At least that's what I understood. If all of OPs lights will be white, then it's totally fine to go with a greyscale specular term (diffuse alpha type stuff) because there isn't any color to reflect anyway.

Well, he also said "(...) in doubt if I should multiply the specular term for directional and point lights, by the color of the light." In any case I hope now he has enough information to figure out what he was looking for.

-~-The Cow of Darkness-~-

Thanks.

I think I've got it.

To be sure, I've now assumed that:

- specular highlights for non-metals take the color of the actual light

- specular highlights for metals take the color of the specular material color

The non-metal variant is now (for point lights):


specularPoint = pow(saturate(dot(h, normal)), input.SpecPower) * att;

// calculating final color
return float4((saturate(AmbientColInt + (MatDiff * (diffuseDir + diffusePoint)) + (PointLightColInt * specularPoint)) + MatEmi) * textureColor.rgb), textureColor.a);

And the metals variant:


specularPoint = pow(saturate(dot(h, normal)), input.SpecPower) * att;

// calculating final color
return float4((saturate(AmbientColInt + (MatDiff * (diffuseDir + diffusePoint)) + (MatSpec * specularPoint)) + MatEmi) * textureColor.rgb), textureColor.a);

Any suggestions/ remarks?

(please not that specular for directional light is not included yet, that's working it out later, first getting the basics right, before changing for multiple lights, point & directional)

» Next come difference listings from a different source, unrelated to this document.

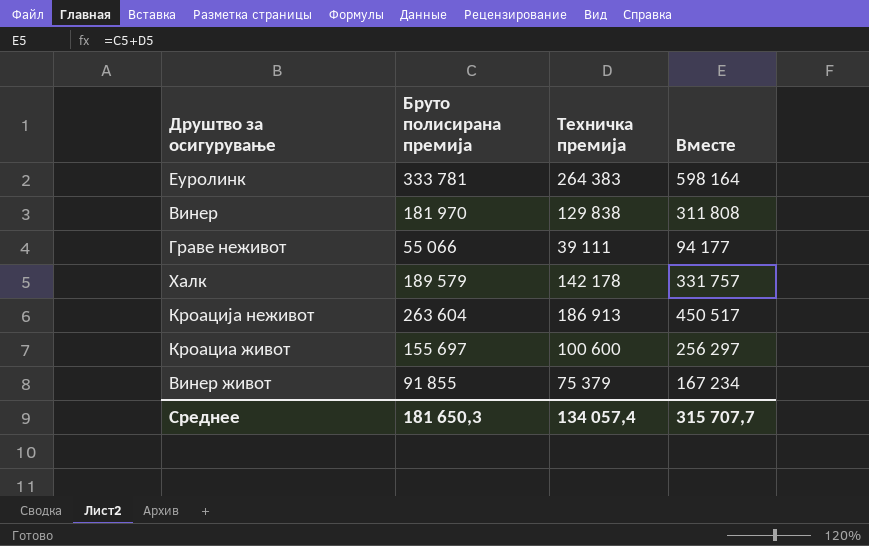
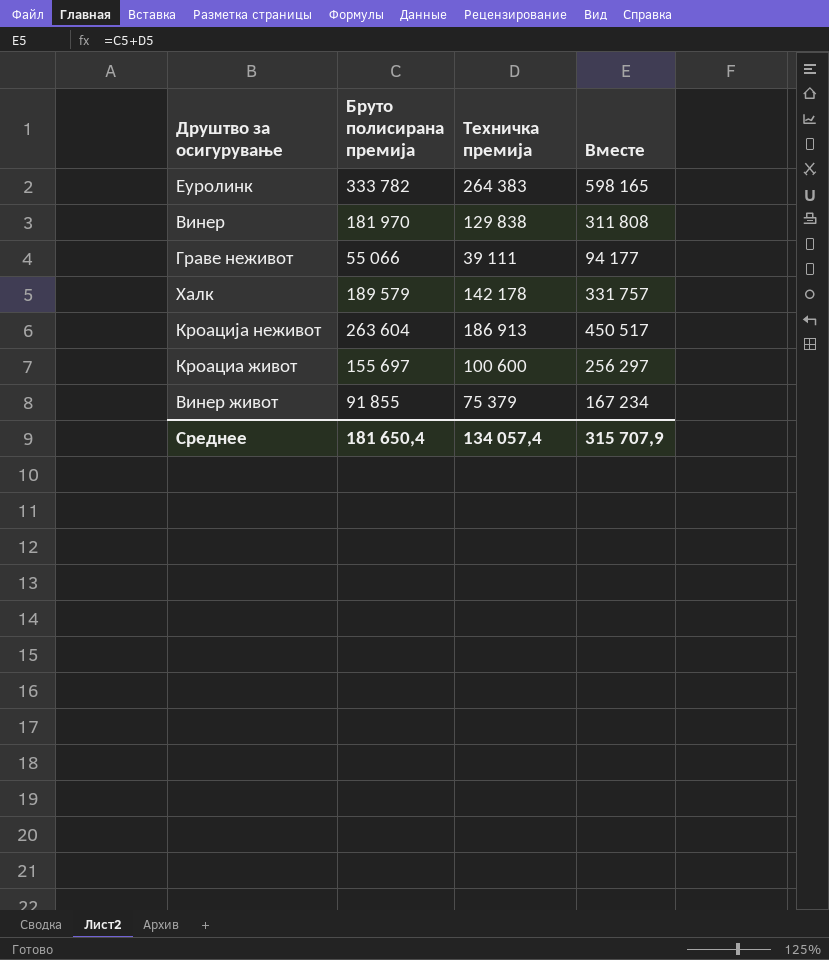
Еуролинк | Бруто полисирана премија: 333 781 -> 333 782
Еуролинк | Вместе: 598 164 -> 598 165
Среднее | Бруто полисирана премија: 181 650,3 -> 181 650,4
Среднее | Вместе: 315 707,7 -> 315 707,9

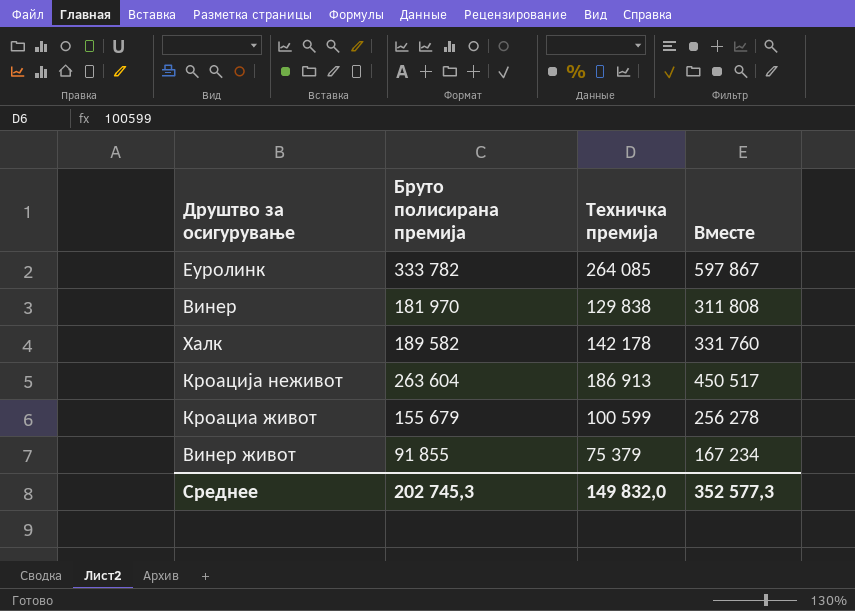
row Граве неживот: 55 066 | 39 111 | 94 177 -> none
Еуролинк | Техничка премија: 264 383 -> 264 085
Еуролинк | Вместе: 598 165 -> 597 867
Халк | Бруто полисирана премија: 189 579 -> 189 582
Халк | Вместе: 331 757 -> 331 760
Кроациа живот | Бруто полисирана премија: 155 697 -> 155 679
Кроациа живот | Техничка премија: 100 600 -> 100 599
Кроациа живот | Вместе: 256 297 -> 256 278
Среднее | Бруто полисирана премија: 181 650,4 -> 202 745,3
Среднее | Техничка премија: 134 057,4 -> 149 832,0
Среднее | Вместе: 315 707,9 -> 352 577,3

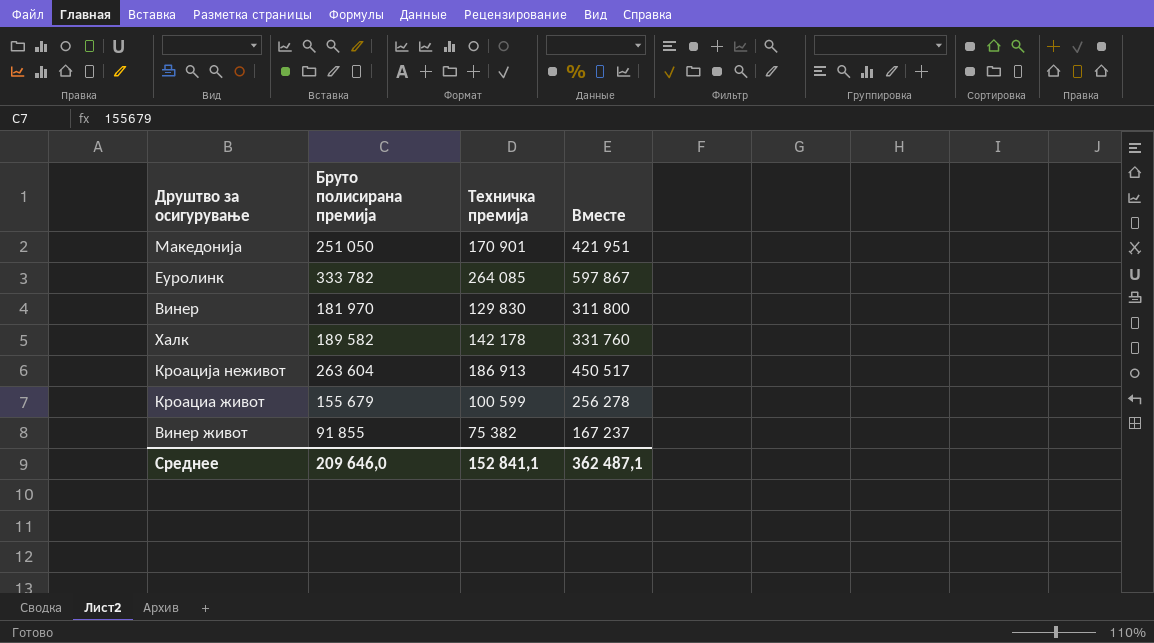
row Македонија: none -> 251 050 | 170 901 | 421 951
Винер | Техничка премија: 129 838 -> 129 830
Винер | Вместе: 311 808 -> 311 800
Винер живот | Техничка премија: 75 379 -> 75 382
Винер живот | Вместе: 167 234 -> 167 237
Среднее | Бруто полисирана премија: 202 745,3 -> 209 646,0
Среднее | Техничка премија: 149 832,0 -> 152 841,1
Среднее | Вместе: 352 577,3 -> 362 487,1

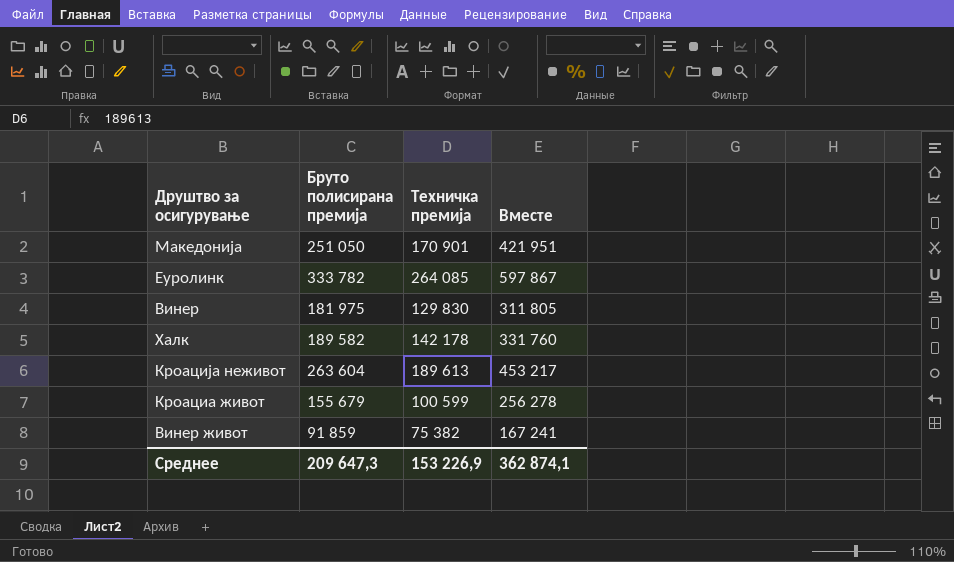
Винер | Бруто полисирана премија: 181 970 -> 181 975
Винер | Вместе: 311 800 -> 311 805
Кроација неживот | Техничка премија: 186 913 -> 189 613
Кроација неживот | Вместе: 450 517 -> 453 217
Винер живот | Бруто полисирана премија: 91 855 -> 91 859
Винер живот | Вместе: 167 237 -> 167 241
Среднее | Бруто полисирана премија: 209 646,0 -> 209 647,3
Среднее | Техничка премија: 152 841,1 -> 153 226,9
Среднее | Вместе: 362 487,1 -> 362 874,1

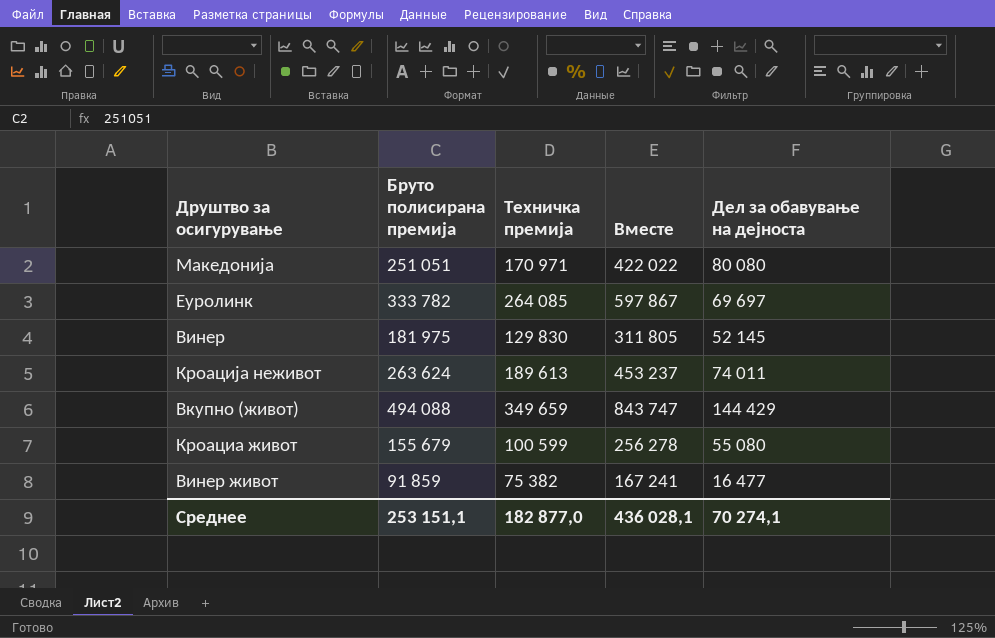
column Дел за обавување на дејноста | formula: none -> [Бруто полисирана премија] - [Техничка премија]
row Халк: 189 582 | 142 178 | 331 760 -> none
Македонија | Бруто полисирана премија: 251 050 -> 251 051
Македонија | Техничка премија: 170 901 -> 170 971
Македонија | Вместе: 421 951 -> 422 022
Кроација неживот | Бруто полисирана премија: 263 604 -> 263 624
Кроација неживот | Вместе: 453 217 -> 453 237
row Вкупно (живот): none -> 494 088 | 349 659 | 843 747 | 144 429
Среднее | Бруто полисирана премија: 209 647,3 -> 253 151,1
Среднее | Техничка премија: 153 226,9 -> 182 877,0
Среднее | Вместе: 362 874,1 -> 436 028,1

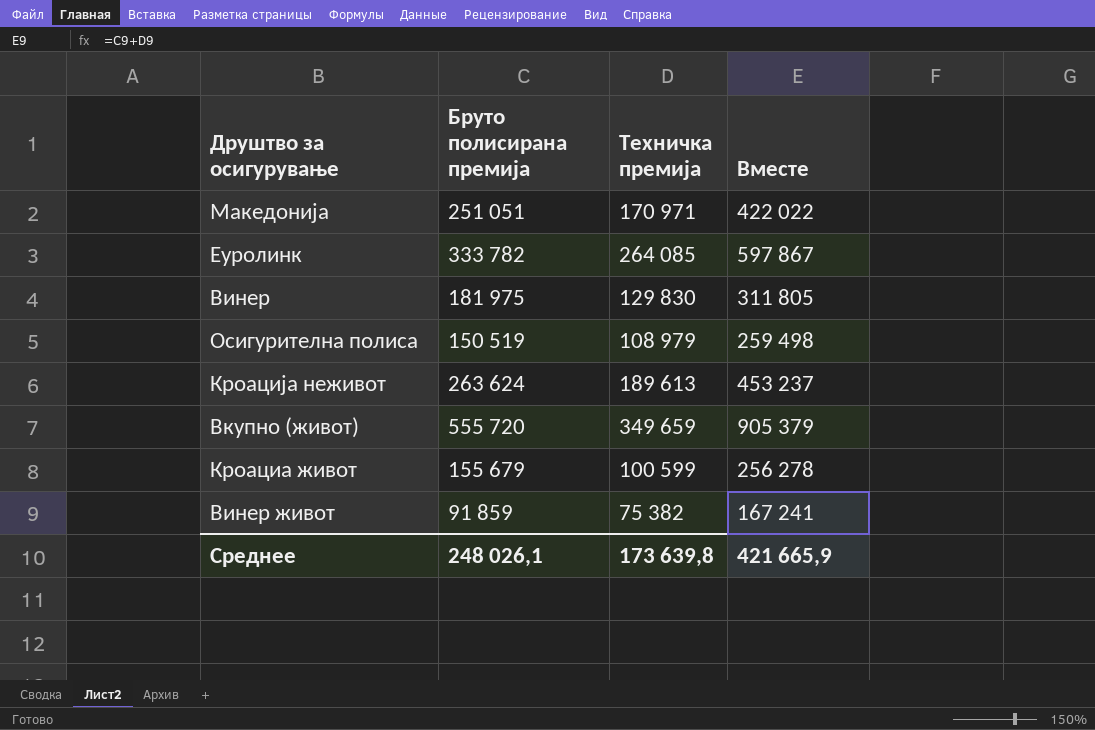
column Дел за обавување на дејноста | formula: [Бруто полисирана премија] - [Техничка премија] -> none
row Осигурителна полиса: none -> 150 519 | 108 979 | 259 498
Вкупно (живот) | Бруто полисирана премија: 494 088 -> 555 720
Вкупно (живот) | Вместе: 843 747 -> 905 379
Среднее | Бруто полисирана премија: 253 151,1 -> 248 026,1
Среднее | Техничка премија: 182 877,0 -> 173 639,8
Среднее | Вместе: 436 028,1 -> 421 665,9

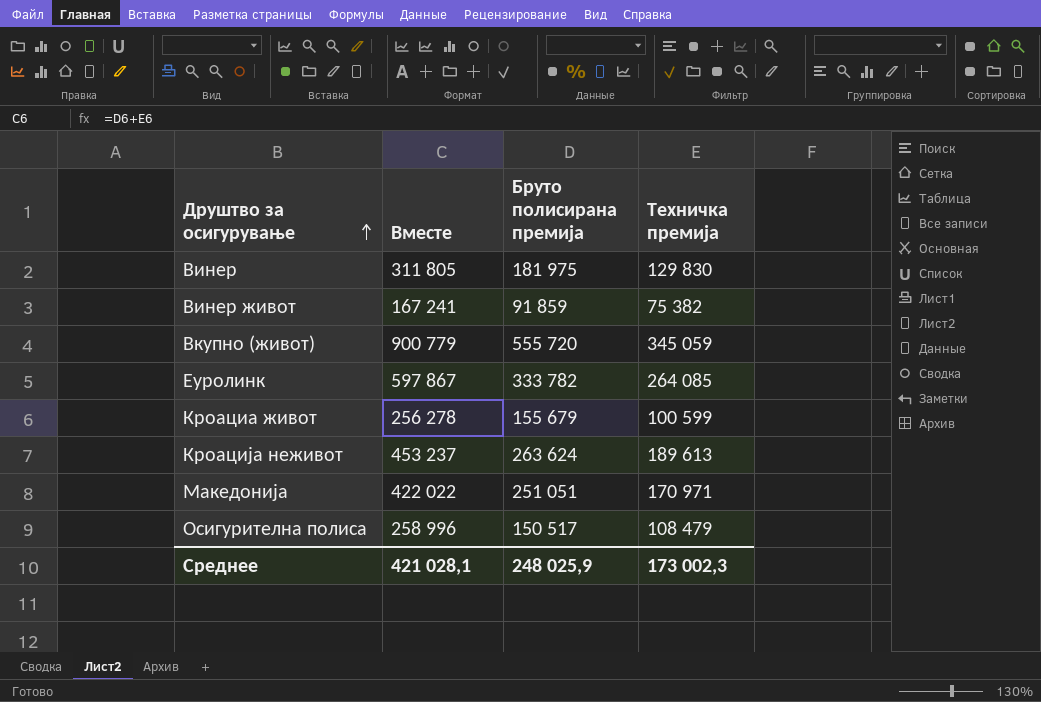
row order: none -> Друштво за осигурување ascending
column Вместе | position: 4 -> 2
Вкупно (живот) | Вместе: 905 379 -> 900 779
Вкупно (живот) | Техничка премија: 349 659 -> 345 059
Осигурителна полиса | Вместе: 259 498 -> 258 996
Осигурителна полиса | Бруто полисирана премија: 150 519 -> 150 517
Осигурителна полиса | Техничка премија: 108 979 -> 108 479
Среднее | Вместе: 421 665,9 -> 421 028,1
Среднее | Бруто полисирана премија: 248 026,1 -> 248 025,9
Среднее | Техничка премија: 173 639,8 -> 173 002,3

Crealysm game & engine development: http://www.crealysm.com

Looking for a passionate, disciplined and structured producer? PM me

No that is still not right. It's really simple:

Metals: specular albedo is RGB

Non-metals: specular albedo is monochrome

The lighting is exactly the same in both cases: specular * lightInensity * specularAlbedo. You don't even need different shaders, for non-metals you just always have R, G, and B set to the same value in your material definition.